Bermuda grass is popular in the southern U.S. The species loves the sun, resists disease well and can withstand drought. It grows well in clay or loamy soil, as long as it's well-drained. Clay soil is made of millions of tiny particles that cling to moisture. It can get heavy, as it retains water. Clay has the potential to drown and rot the grass if you don't water it in the correct way. It's essential to use a core aeration system to loosen the compacted clay as you irrigate.
Aerate your lawn in the summer, because this is when the grass can regenerate itself. Water the Bermuda grass with a garden hose or sprinkler one to two days before starting the process. The best time to water Bermuda grass is between 6 and 9 a.m. Afternoon watering will result in less evaporation and may invite disease.
Run an aerator over the entire lawn. Work in one direction, as if you're mowing the grass. The machine will plug holes all over the grass. Rent plug aerators from an equipment company.

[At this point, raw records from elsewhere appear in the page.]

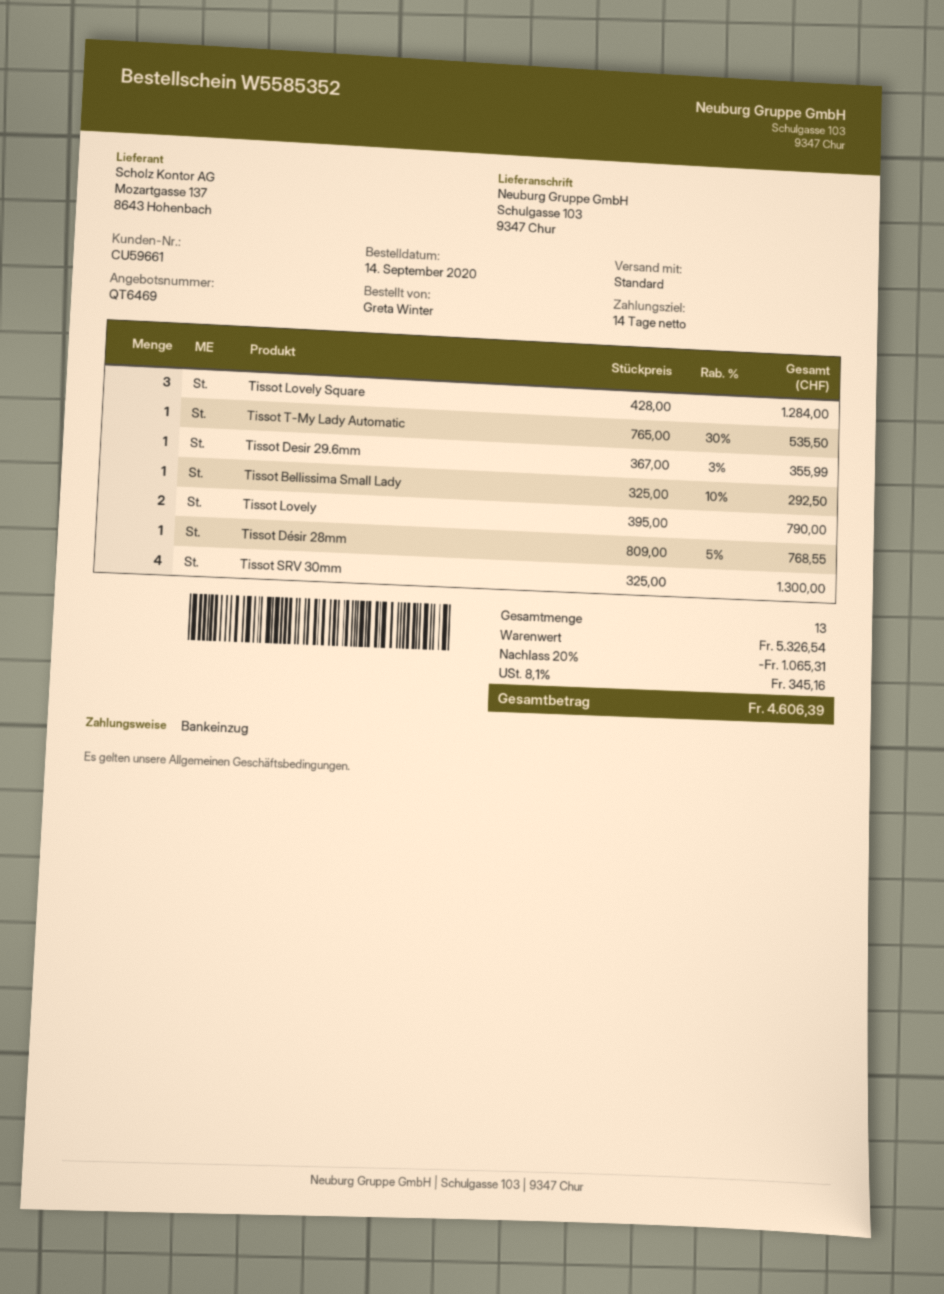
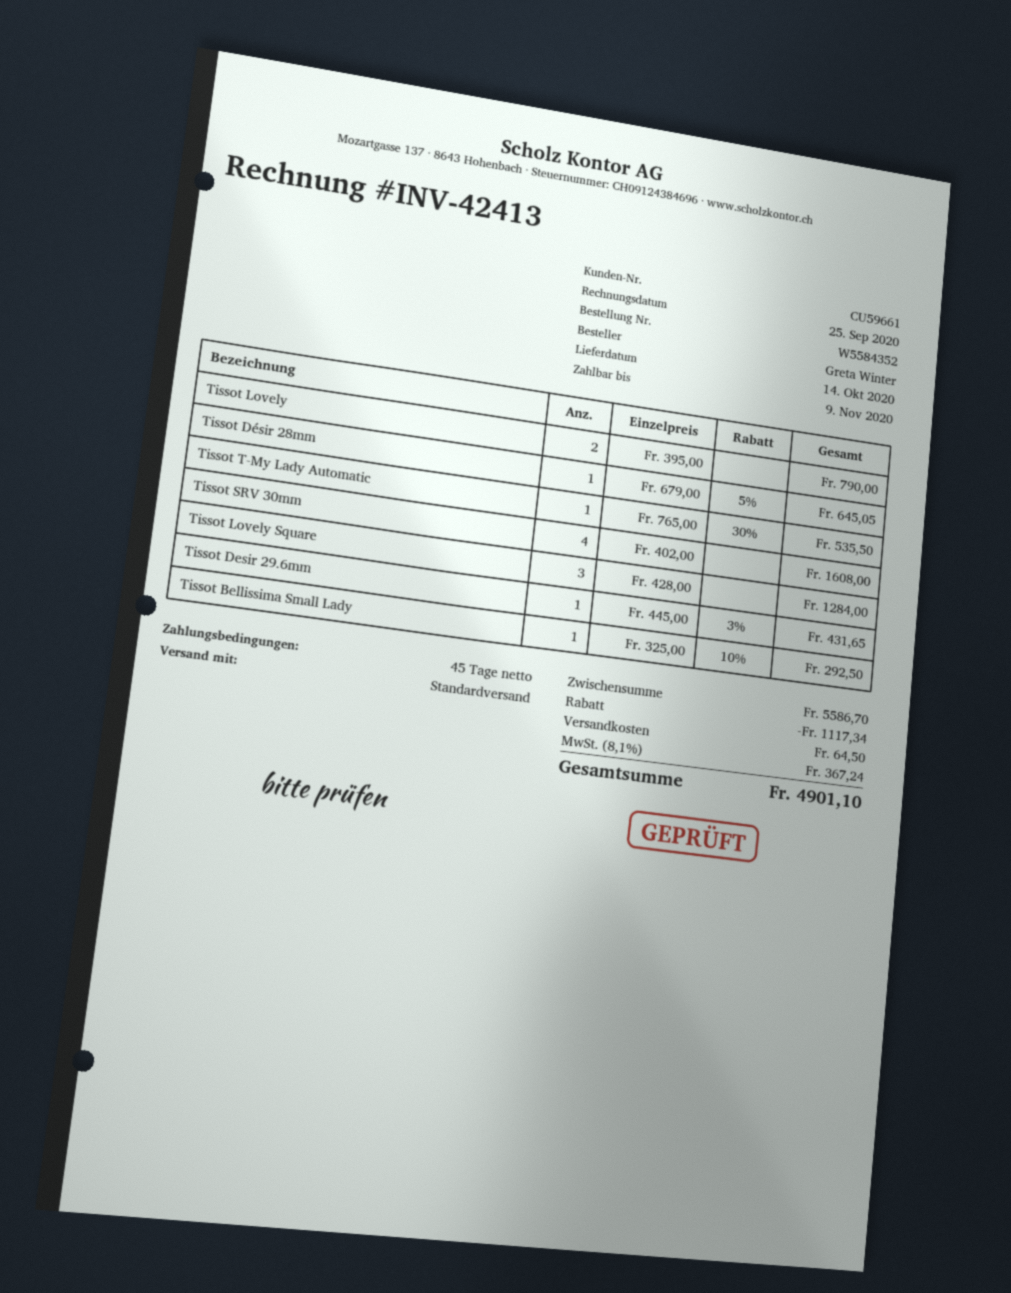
order number: W5585352 -> W5584352
payment terms: 14 days -> 45 days
Tissot Desir 29.6mm: 1 x 367.00 - 3% = 355.99 -> 1 x 445.00 - 3% = 431.65
Tissot Désir 28mm: 1 x 809.00 - 5% = 768.55 -> 1 x 679.00 - 5% = 645.05
Tissot SRV 30mm: 4 x 325.00 = 1300.00 -> 4 x 402.00 = 1608.00
subtotal: 5326.54 -> 5586.70
discount: 1065.31 -> 1117.34
shipping: none -> 64.50
tax: 8.1% = 345.16 -> 8.1% = 367.24
total: 4606.39 -> 4901.10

This process pokes holes all over your lawn, to encourage the water to get deep enough to reach the Bermuda grass roots. Without the holes, the water would stay on the surface because clay soil does not contain enough air holes. Root spread and growth is limited because roots can't penetrate the compacted clay.

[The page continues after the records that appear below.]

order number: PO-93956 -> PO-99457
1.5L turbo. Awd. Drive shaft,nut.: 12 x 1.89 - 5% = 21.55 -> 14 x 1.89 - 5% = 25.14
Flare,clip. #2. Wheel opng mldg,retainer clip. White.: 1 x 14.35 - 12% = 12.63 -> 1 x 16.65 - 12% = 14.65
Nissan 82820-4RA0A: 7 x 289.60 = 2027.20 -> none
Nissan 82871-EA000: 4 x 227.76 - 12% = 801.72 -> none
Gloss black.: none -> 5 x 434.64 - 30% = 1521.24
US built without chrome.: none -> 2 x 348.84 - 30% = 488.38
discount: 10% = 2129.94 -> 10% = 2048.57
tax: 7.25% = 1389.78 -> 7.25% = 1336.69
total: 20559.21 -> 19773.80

Run the aerator over the lawn a second time. This time, work perpendicular to your first route. The goal is to poke 12 holes per square foot.
Fill a broadcast spreader with fertilizer high in nitrogen. This will promote a healthy, green lawn. Use the fertilizer package to determine the dosage.
Water the Bermuda grass deeply with a hose or sprinkler. A sprinkler is easier because if you put it on the oscillating setting, you can ensure even coverage. The water will help the fertilizer enter the clay and reach the rots of the Bermuda grass.